Introducing the PRIME DIEP Flap: The Next Evolution in Autologous Breast Reconstruction

Abstract

Background

Following its initial description in 1994, the deep inferior epigastric perforator (DIEP) flap has become the gold standard in autologous breast reconstruction. While sequential modifications have improved patient outcomes, functional donor site morbidity, abdominal bulge, and hernia remain a challenge. Techniques such as robotic surgery show promise in mitigating these issues but are limited by the need for specialized equipment and training.

Methods

The Paramedian Reflection for Innervated Muscle Enhancement (PRIME) DIEP flap is a novel technique that preserves innervated rectus muscle and minimizes fascial disruption without requiring robotic assistance for flap harvest. Patient selection is based on preoperative imaging, identifying a suitable dominant medial row perforator(s) with a short intramuscular course. A limited fascial incision over the perforator, followed by a paramedian fascial extension, medial reflection of the rectus abdominis, and submuscular pedicle dissection, allows for safe visualization while minimizing abdominal wall morbidity.

Results

Between June 2023 and February 2025, 15 patients underwent 18 PRIME DIEP flaps. All flaps survived, with one patient requiring reoperation for hematoma. There were no flap losses, readmissions, or donor site complications, such as bulge or hernia, at 30-day follow-up. About 72.2% of flaps were based on a single perforator, with an average flap weight of 631.7 g.

Conclusion

The PRIME DIEP flap represents the next evolution in autologous breast reconstruction by offering a reproducible, muscle- and nerve-sparing technique, enhancing abdominal wall function in suitable patients. This technical modification also allows for the incorporation of the fascial closure in a midline plication, which may improve vascularity of the fascia following DIEP flap harvest. Further prospective studies are underway to evaluate the impact on long-term functional outcomes and further refine patient selection criteria.

Introduction

Since first described in 1994, the deep inferior epigastric perforator (DIEP) flap has become the gold standard in breast reconstruction due to its favorable donor site profile and consistent perforator anatomy.[1] [2] As a true perforator flap, it avoids harvesting the rectus abdominis muscle; however, intramuscular perforator dissection can still disrupt abdominal wall continuity, potentially leading to motor denervation through splitting of fascia and muscle. These factors contribute to postoperative complications such as abdominal bulge, hernia, and functional weakness. Numerous refinements have been aimed at reducing rectus disruption and preserving motor innervation, including selective perforator dissection and fascial-sparing techniques.[3] [4] However, many of these approaches increase technical complexity or require specialized instrumentation, limiting reproducibility.

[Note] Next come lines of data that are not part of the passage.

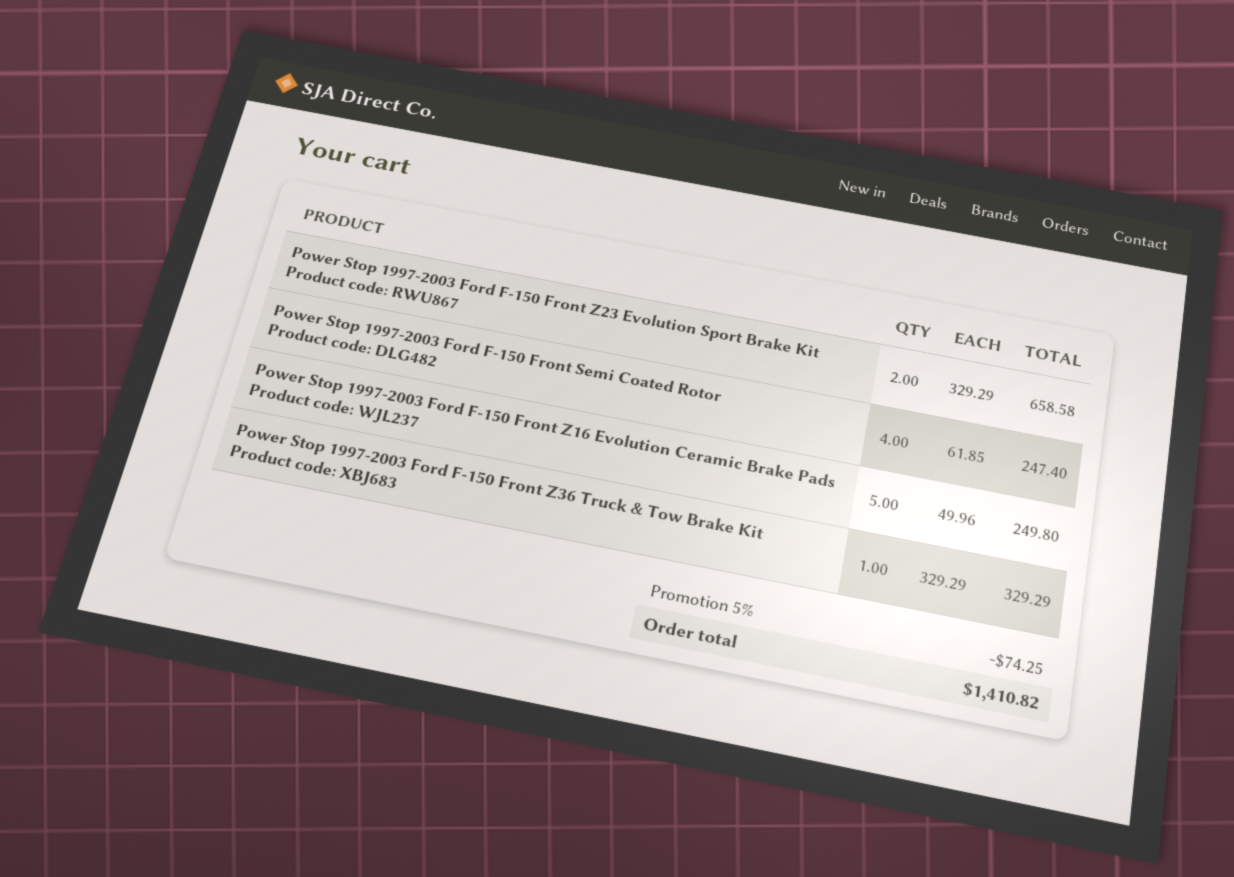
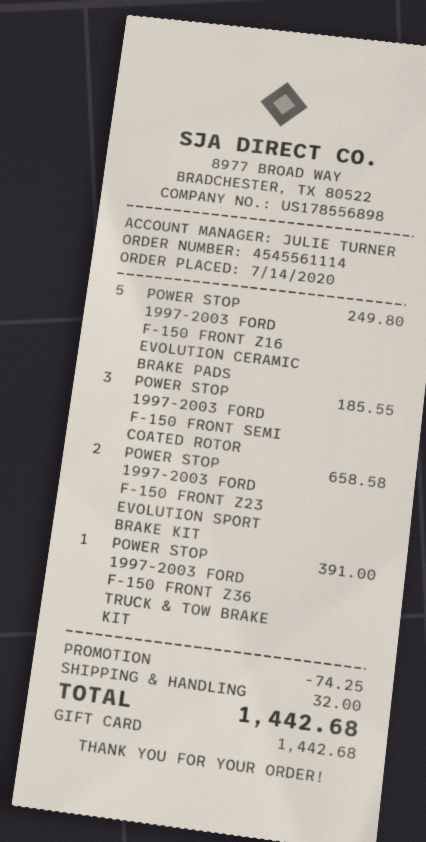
Power Stop 1997-2003 Ford F-150 Front Semi Coated Rotor: 4 for 247.40 -> 3 for 185.55
Power Stop 1997-2003 Ford F-150 Front Z36 Truck & Tow Brake Kit: 1 for 329.29 -> 1 for 391.00
shipping: none -> 32.00
total: 1410.82 -> 1442.68

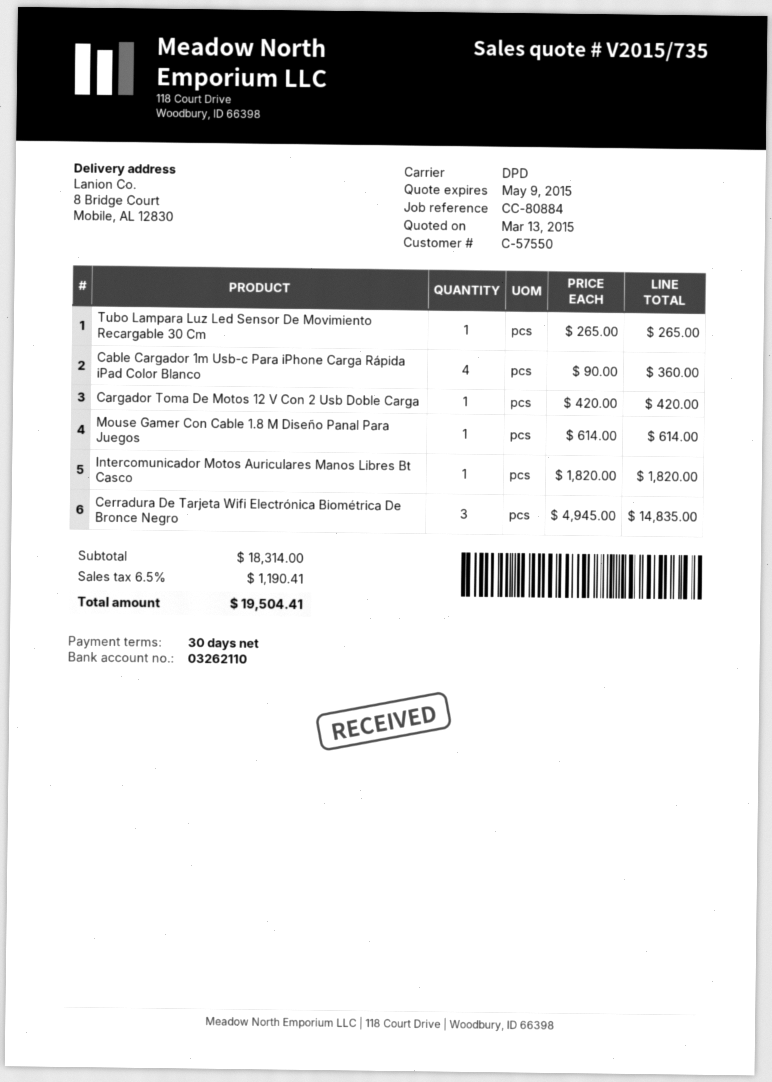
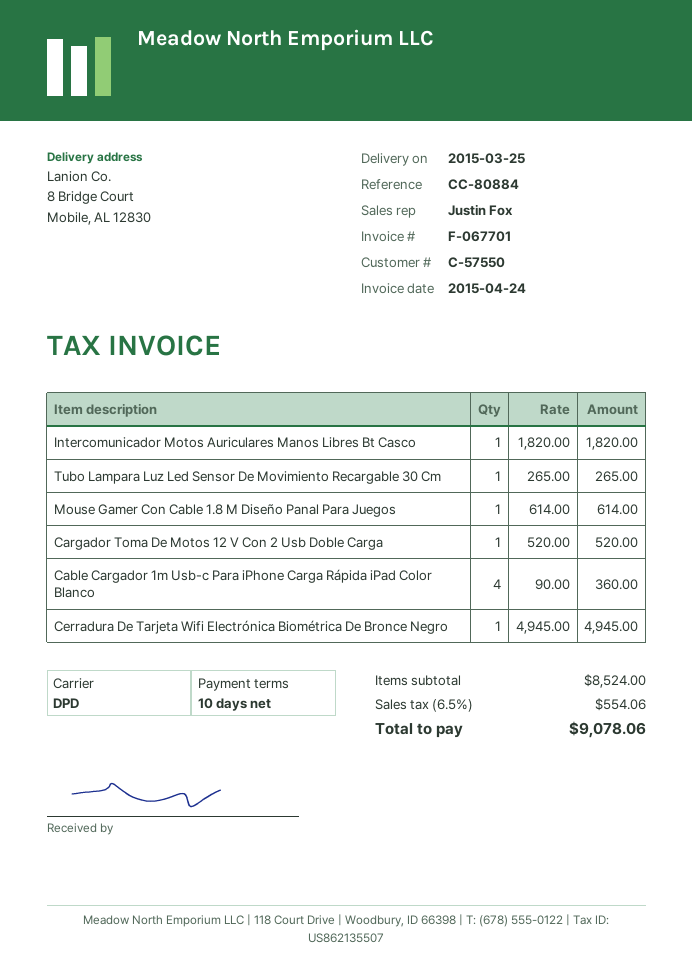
payment terms: 30 days -> 10 days
Cargador Toma De Motos 12 V Con 2 Usb Doble Carga: 1 x 420.00 = 420.00 -> 1 x 520.00 = 520.00
Cerradura De Tarjeta Wifi Electrónica Biométrica De Bronce Negro: 3 x 4945.00 = 14835.00 -> 1 x 4945.00 = 4945.00
subtotal: 18314.00 -> 8524.00
tax: 6.5% = 1190.41 -> 6.5% = 554.06
total: 19504.41 -> 9078.06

Anatomical studies support favoring medial row perforators[5] and minimizing fascial incision length, as lateral intercostal nerve branches are more likely to be preserved with smaller, medially based exposures.[6] [7] Robotic-assisted (Robo-) DIEP harvest offers a recent advancement, enabling pedicle dissection through an intraperitoneal approach while minimizing muscle and fascial injury.[8] [9] However, these techniques require robotic equipment, trained personnel, posterior sheath violation, and abdominal insufflation factors that increase procedural complexity and limit accessibility.

To address these limitations, we propose a novel refinement: The Paramedian Reflection for Innervated Muscle Enhancement (PRIME) DIEP flap. This technique uses a paramedian fascial incision followed by medial reflection of the rectus abdominis muscle to enable a medial paramuscular pedicle dissection after a short intramuscular dissection of the perforator. By avoiding posterior sheath violation and minimizing muscle disruption, the PRIME DIEP flap enhances abdominal wall integrity while maintaining reproducibility and eliminating the need for robotic assistance.

Patients and Methods

All patients undergoing DIEP flap reconstruction at our institution received preoperative magnetic resonance angiography (MRA) or computed tomographic angiography (CTA). Suitable PRIME DIEP flap candidates had either a dominant single perforator or multiple large perforators that converged shortly before exiting the fascia. Ideal perforators originated from the medial row, were located near the medial rectus edge, and had an intramuscular course no longer than 4 cm ([Fig. 1]).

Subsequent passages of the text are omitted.